Initially there were three modes: Burst, Stop/Start (S/S) and Pre-Burst. The Burst setting simply recorded a 4K sequence at 30 fps while the shutter button was held down. The Stop/Start mode started recording at the first press of the shutter button and stopped at the second press, enabling longer recordings. The Pre-Burst mode started recording when the shutter button was half-pressed and saved all the frames from one second before the shutter button was fully pressed until one second after.
Post-capture focusing has been added to the 4K recording options. In this mode, the camera records a sequence of frames, making subtle adjustments to the plane of focus between frames. Photographers can playback the recorded sequence (usually about one second) and select the frame that shows the focus to be where they want it.
An increasing number of cameras with this shooting mode also support in-camera focus stacking, which combines the sharpest areas from each frame into a single JPEG image that appears sharp from its nearest point to the most distant. This mode is particularly useful in macro photography, where depth of field can be difficult to obtain.
These modes continue to evolve and have begun to support higher resolutions.

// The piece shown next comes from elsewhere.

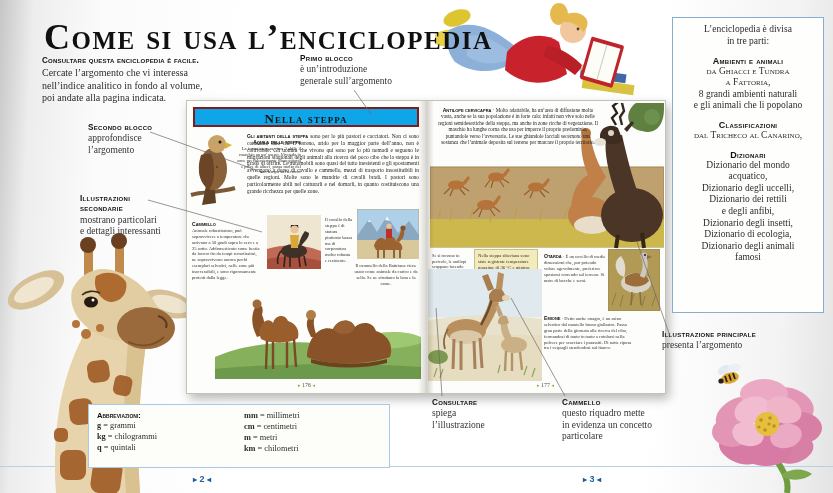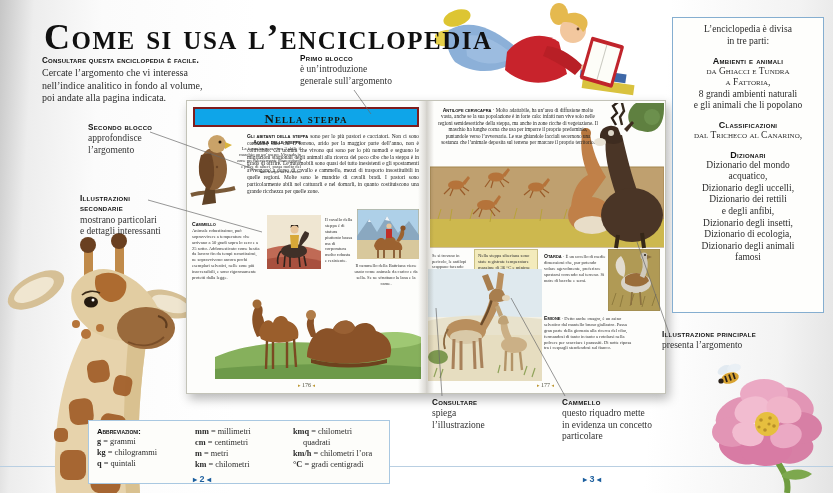"Abbreviazioni:" .abox { margin-top: 16px -> none }
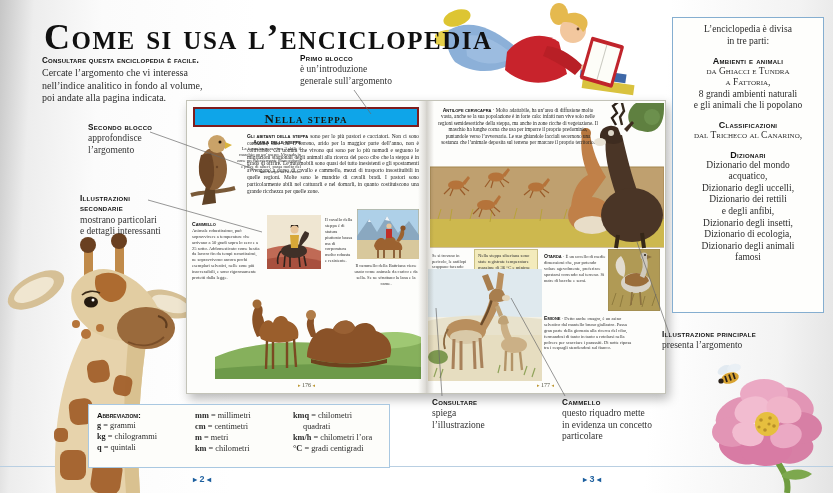"kmq = chilometri quadrati" div.ab-col { html: <div> <div><b>kmq</b> = chilometri quadrati</div> <div><b>km/h</b> = chilometri l’ora</div> <div><b>°C</b> = gradi centigradi</div> </div> -> none }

On the release of its first cameras with ‘full frame’ (36 x 24mm) sensors, the S1 and S1R, Panasonic also introduced a new ‘6K’ recording mode that recorded video footage at 25 fps mainly for stills output via a ‘6K PHOTO’ mode. Each frame was equivalent to an 18-megapixel photo.
While the 4K PHOTO mode supports all of the aspect ratios the camera offers, with 6K recording, choices are limited to the 3:2 and 4:3 aspect ratios, resulting in frame sizes of 5184 x 3456 pixels and 4992 x 3744 pixels, respectively.
Although 6K is currently the upper limit for resolution, it’s unlikely to remain that way indefinitely. As camera resolutions increase and the power of processing chips and algorithms and the speeds and capacities of memory cards expand it’s quite possible for 8K PHOTO modes to be introduced in coming years. That will be something to watch out for!